Data for this task section start

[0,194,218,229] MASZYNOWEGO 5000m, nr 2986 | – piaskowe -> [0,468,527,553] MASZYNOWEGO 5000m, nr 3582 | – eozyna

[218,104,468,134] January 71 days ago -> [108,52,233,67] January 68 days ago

Data for this task section end
Data for this task section start

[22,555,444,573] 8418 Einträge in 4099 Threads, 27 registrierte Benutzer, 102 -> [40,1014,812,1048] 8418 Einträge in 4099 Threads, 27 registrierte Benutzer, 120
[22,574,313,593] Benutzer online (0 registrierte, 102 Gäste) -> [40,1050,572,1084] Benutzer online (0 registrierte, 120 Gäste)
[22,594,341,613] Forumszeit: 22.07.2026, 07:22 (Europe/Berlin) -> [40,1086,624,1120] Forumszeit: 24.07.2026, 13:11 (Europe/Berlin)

Data for this task section end
Data for this task section start

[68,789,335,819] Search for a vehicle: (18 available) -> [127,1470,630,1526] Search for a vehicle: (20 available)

Data for this task section end

→ **Work request**:
Among the entries above, the lines between the ones containing "[22,574,313,593] Benutzer online" and "[22,594,341,613] Forumszeit: 22.07.2026, 07:22", inclusive, are to be transcribed exactly. No other line is to be given.

→ **Solution to this task**:
[22,574,313,593] Benutzer online (0 registrierte, 102 Gäste) -> [40,1050,572,1084] Benutzer online (0 registrierte, 120 Gäste)
[22,594,341,613] Forumszeit: 22.07.2026, 07:22 (Europe/Berlin) -> [40,1086,624,1120] Forumszeit: 24.07.2026, 13:11 (Europe/Berlin)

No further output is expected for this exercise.